On first run, you'll need to ensure you have access to our Docker registry (run docker login -u takeoffusers and enter the Docker authentication token you were provided). You'll then need to provide a license key the first time you launch the server (use docker run with -e LICENSE_KEY=[your_license_key]). See Accessing Takeoff for more info.

Step 1: Setting Up Takeoff​


To get up and running with Takeoff, you can use the Mistral generative model, such as TitanML/Mistral-7B-Instruct-v0.3-AWQ-4bit. Alternatively, feel free to explore and choose from a wide range of models available on Hugging Face here or from other creators and organizations.

Help! Mistral-7B is too big...

According to the model memory calculator, Mistral-7B non-quantized requires at least 14GB of memory to run in full precision (e.g., 14GB of VRAM).

You can use any supported model for this tutorial, such as TitanML/Mistral-7B-Instruct-v0.2-AWQ-4bit, which needs only 3.5GB of memory thanks to its use of int4 quantization. See here for more on determining which models you can launch with your available hardware.

We can now Takeoff with the following command:

docker run --gpus all 
-e TAKEOFF_MODEL_NAME=TitanML/Mistral-7B-Instruct-v0.3-AWQ-4bit
-e TAKEOFF_DEVICE=cuda
-e LICENSE_KEY=<your_license_key>
-e TAKEOFF_MAX_SEQUENCE_LENGTH=1024
-p 3000:3000
-p 3001:3001
tytn/takeoff-pro:0.21.0-gpu

Terminal output should display:

welcome

Demo at http://localhost:3000/

takeoff

Model Management Panel at http://localhost:3001/

modelmanagementpanel

Variables used:

  • TAKEOFF_MODEL_NAME: Model to use
  • TAKEOFF_DEVICE: Device to run it on (cuda for GPU, cpu for CPU)
  • LICENSE_KEY: License key to authenticate your copy of Takeoff
  • TAKEOFF_MAX_SEQUENCE_LENGTH: The maximum length of an input and generation in tokens

Additionally, this requires port 3000 and port 3001 to be forwarded to interact with the container.

Querying Your Model​


You can check that your model is running by navigating to the frontend. This will be hosted at localhost:3000 if you didn't specify a port in the docker run command.

cake

If you see this (and the refresh icon isn't spinning) then the server is up!

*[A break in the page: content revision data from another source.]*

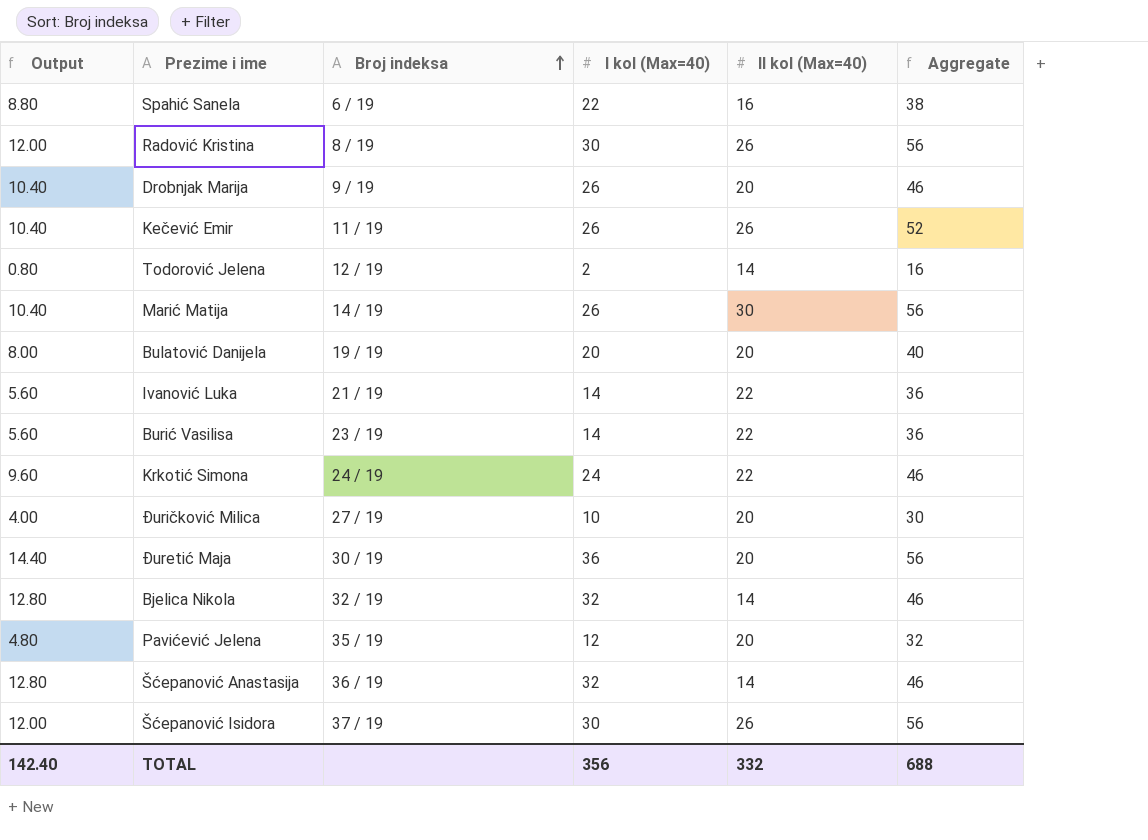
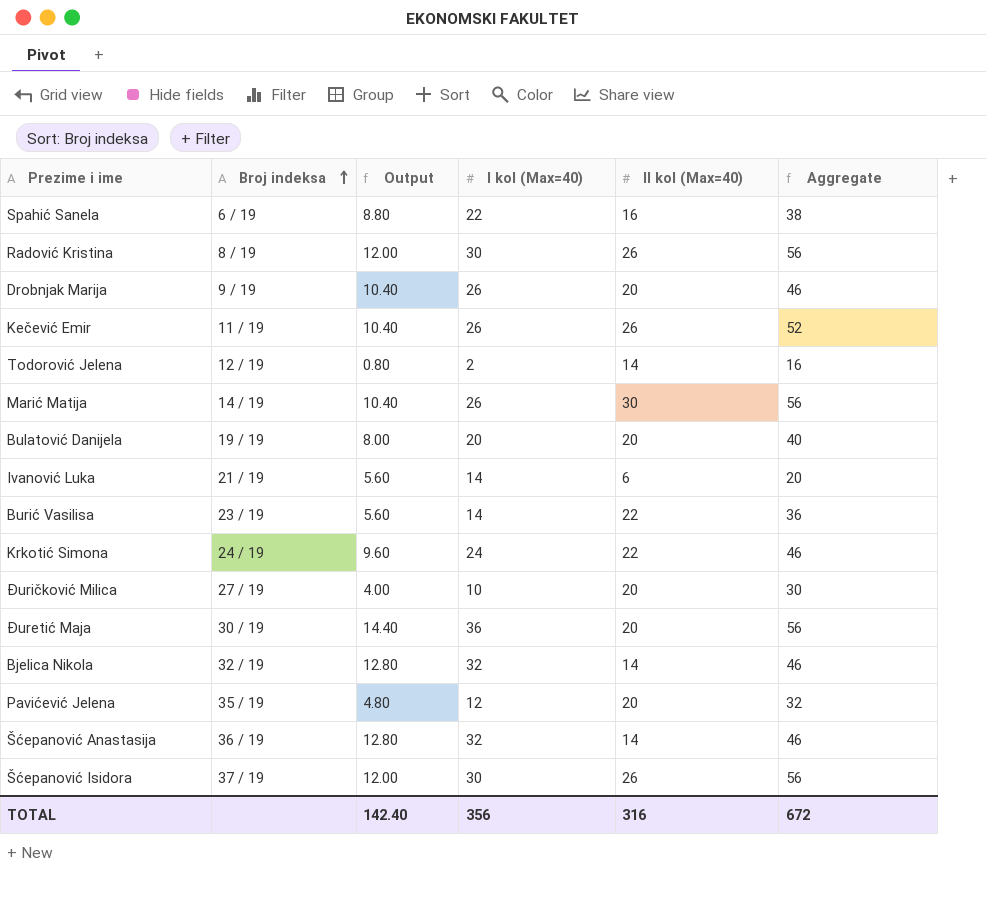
column Output | position: 1 -> 3
Ivanović Luka | II kol (Max=40): 22 -> 6
Ivanović Luka | Aggregate: 36 -> 20
TOTAL | II kol (Max=40): 332 -> 316
TOTAL | Aggregate: 688 -> 672

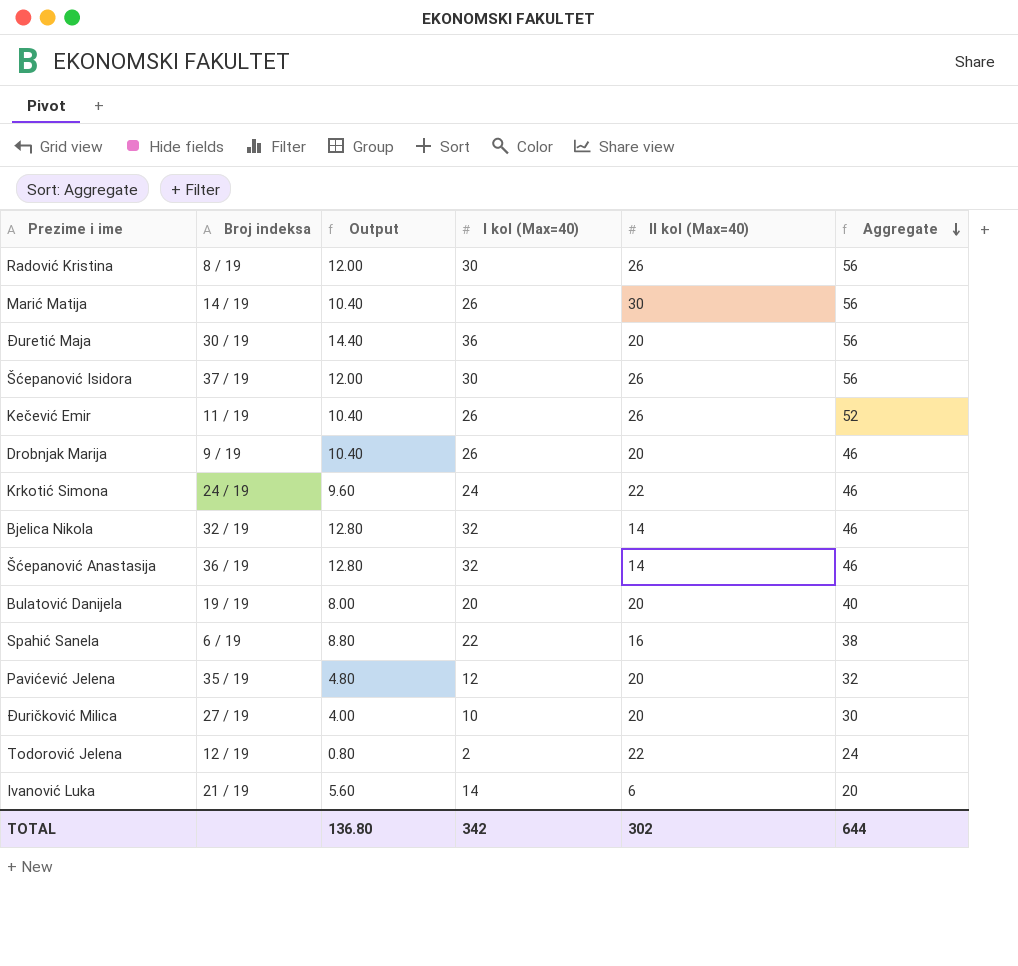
row order: Broj indeksa ascending -> Aggregate descending
row Burić Vasilisa: 23 / 19 | 5.60 | 14 | 22 | 36 -> none
Todorović Jelena | II kol (Max=40): 14 -> 22
Todorović Jelena | Aggregate: 16 -> 24
TOTAL | Output: 142.40 -> 136.80
TOTAL | I kol (Max=40): 356 -> 342
TOTAL | II kol (Max=40): 316 -> 302
TOTAL | Aggregate: 672 -> 644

Enter a prompt and press "send", then watch as the response is streamed back. As the model is running with random token sampling, the output you see will likely be different (but still reasonable).

Querying via cURL​


curl <http://localhost:3000/generate> \\
-X POST \\
-N \\
-H "Content-Type: application/json" \\
-d '{"text": "What are the main ingredients in a cake?"}'

Response:

{"text":"The main ingredients in a cake are flour, sugar, eggs, butter or oil, baking powder, and vanilla extract. These ingredients form the basic structure of a cake, with variations depending on the specific type of cake being made. Other common ingredients include cocoa powder for chocolate cakes, milk for moist cakes, and different flavorings such as lemon zest or almond extract."}

Tips for Success​


  1. Use Ctrl+Shift+V and select text precisely when pasting credentials to avoid unwanted characters or paste brackets.

  2. If you encounter the error docker: invalid reference format, try rebooting your system.

  3. If multiple containers are running, ensure you're using the correct Docker container. You can view all running containers by pressing Tab on your keyboard. To stop an unused container, use:

    docker kill 'unused container'

    Note: Please consult your team before killing a container.

You're all set! You should now be able to run this in your browser.